Review

Erstens klingelt's anders und zweitens als man denkt


Eigentlich kam „Mr. Harrigan's Phone“ letztes Jahr perfekt um die Halloweenzeit, doch fiel er für mich irgendwie hinten rüber und ich kam nicht mehr dazu noch im Oktober auf Play zu drücken. Im Nachhinein muss ich das nun als glücklichen Umstand ansehen, da der Titel viel weniger gespenstig, gruselig und genre'ig daherkommt als 95% aller Stephen King-Verfilmungen… Der Film erzählt von einem Teenager, der einem alten, unfassbar reichen, einsamen und etwas altmodischen Mann mehrmals die Woche aus seiner massiven Privatbibliothek etwas vorliest. Kurz nachdem er dem wirtschaftsweisen Kauz ein iPhone geschenkt hat und dieser ihn zwar fasziniert, aber auch etwas angewidert von dessen (auch zukünftigen, gesellschaftlichen) Gefahren erzählt, verstirbt dieser und der Junge legt ihm sein Geschenk noch mit in den Sarg. Ich war noch nie Fan von offenen Särgen - denn kurz darauf kommt ein Anruf des Verstorbenen…

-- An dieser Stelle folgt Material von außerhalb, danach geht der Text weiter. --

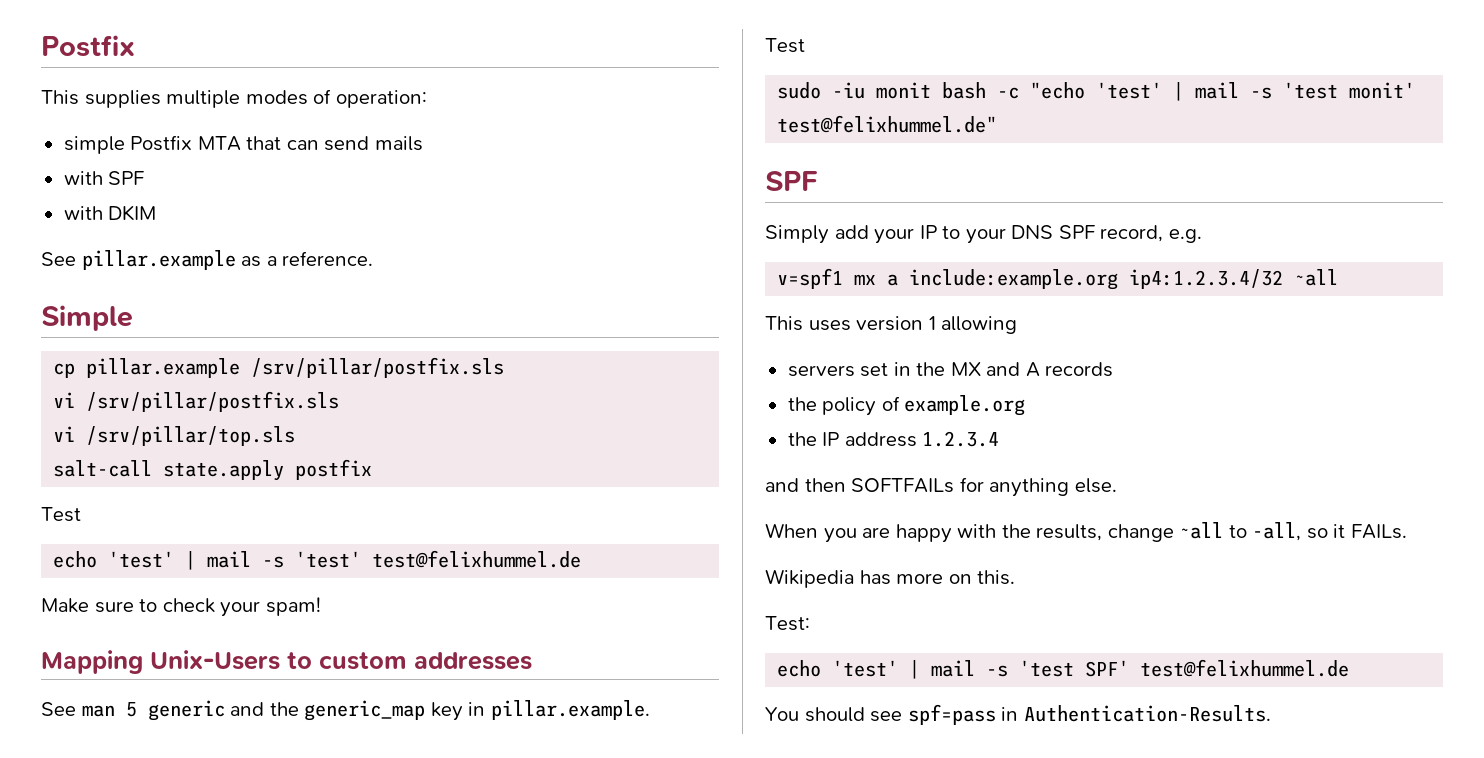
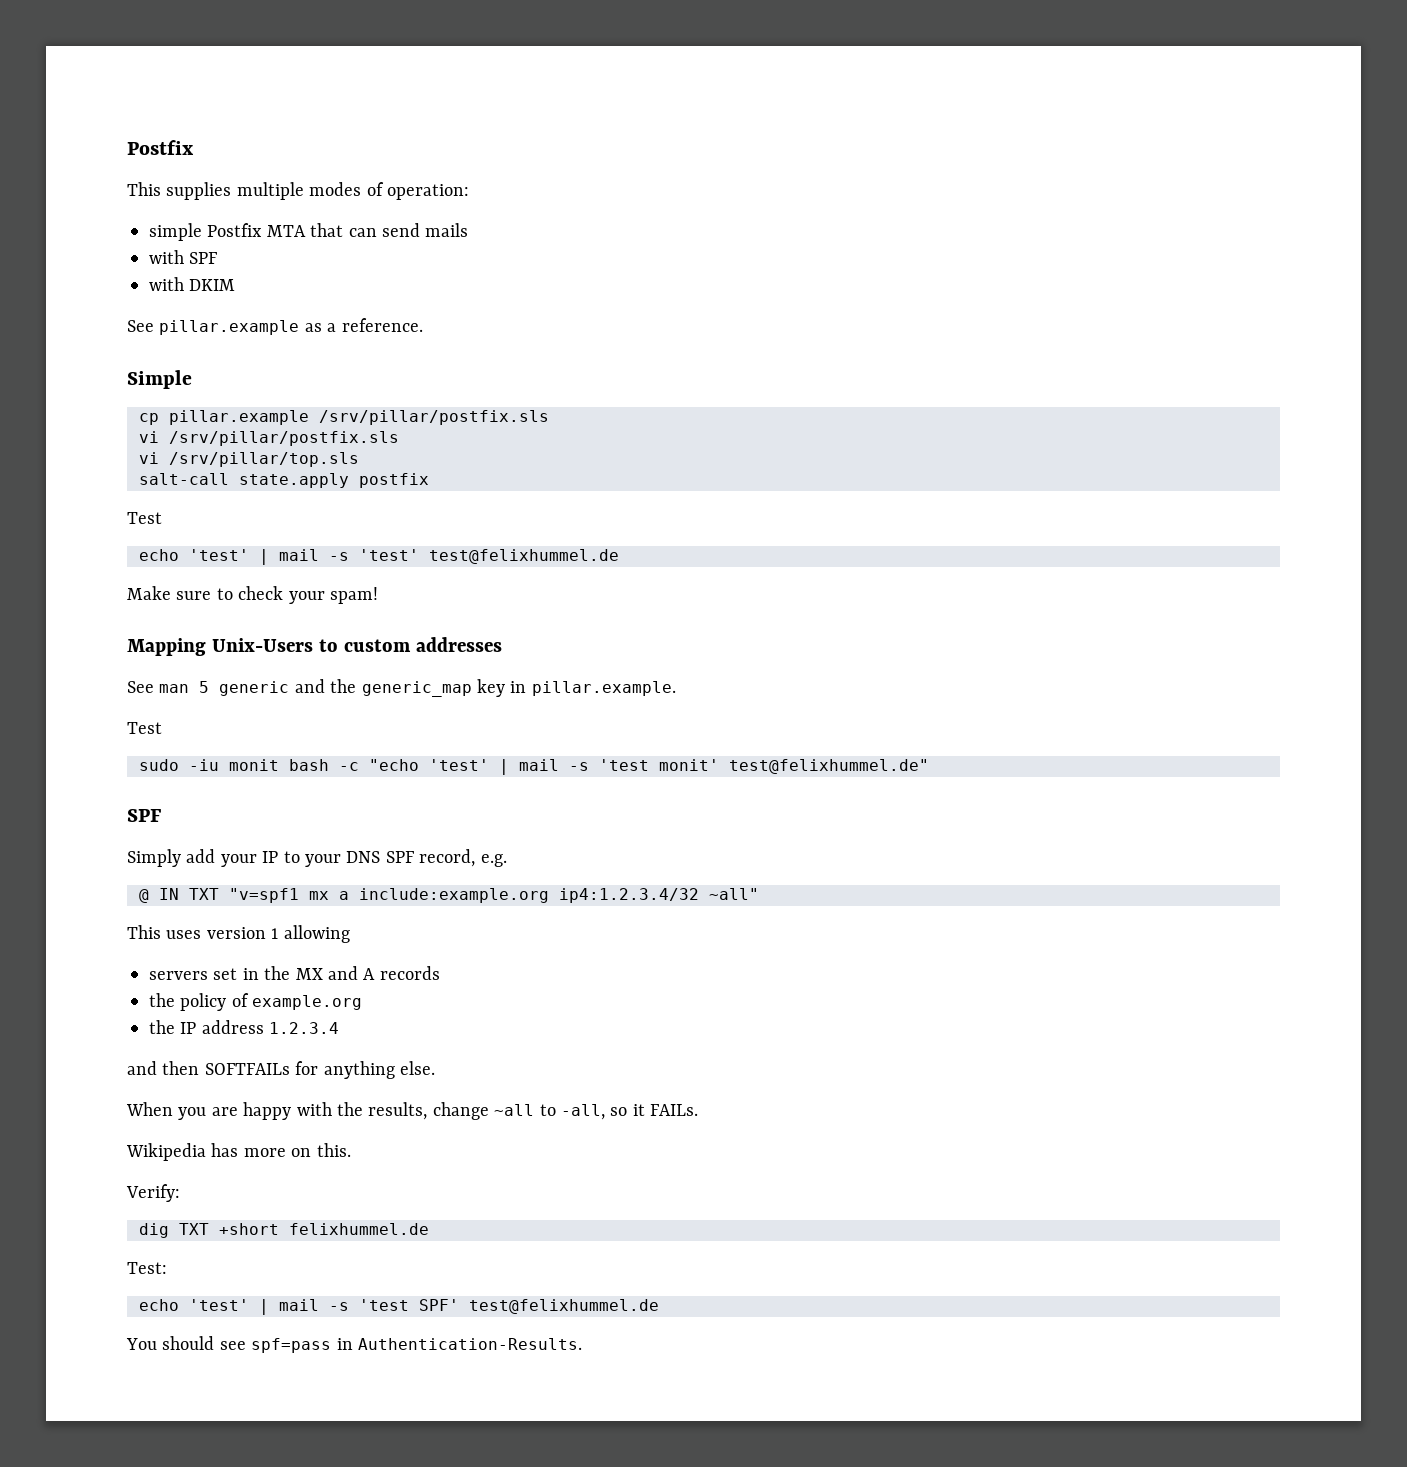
- v=spf1 mx a include:example.org ip4:1.2.3.4/32 ~all
+ @ IN TXT "v=spf1 mx a include:example.org ip4:1.2.3.4/32 ~all"
+ Verify:
+ dig TXT +short felixhummel.de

In seinen besten Phasen erinnert „Mr. Harrigan's Phone“ ein wenig an eine technisierte Version von „Death Note“, mit eher moralischen und gesellschaftlichen Fragen als wirklich thrillerhaften oder gar gespenstigen Punkten. Wenn in der Handlung klassische Schocks oder Spannungskino passiert sind, sehen wir meistens nur die Auswirkungen und die andere Seite der Medaille. Hier gibt’s also weder Ito noch King's Schauerseite, weder „The Grudge“ noch „Final Destination“, hier greifen keine Hände aus dem Grab, aus dem Handy, nach dem Leben der auf der Erde Wandelnden. Viel mehr geht es um die Tragweite der eigenen Entscheidungen, um die Verwirklichung der eigenen Träume, um literarische Meisterwerke und alles getragen von einer ungewöhnlichen Vater-Sohn-artigen Beziehung eines Altmeisters (Sutherland) und eines vielversprechenden Newcomers (Martell), den die meisten schon aus „Es“ kennen werden. Ich mag hier zusätzlich die comichaften Coming-of-Age-Vibes, die eher selten benutzten 00er-Jahre und die mal ganz andere Herangehensweise durch mehr Reife und Understatement. Ich glaube dennoch, dass hier von vorne bis hinten richtig viele unterwältigt bis enttäuscht sein werden - von den spärlichen bis nicht-existenten Erschreckern, Geistern, Spuks bis zum unfassbar simplen, realistischen, sturen und plötzlichen Ende. Außerdem wirkt's doch etwas wie eine aufgeblasene Kurzgeschichte. 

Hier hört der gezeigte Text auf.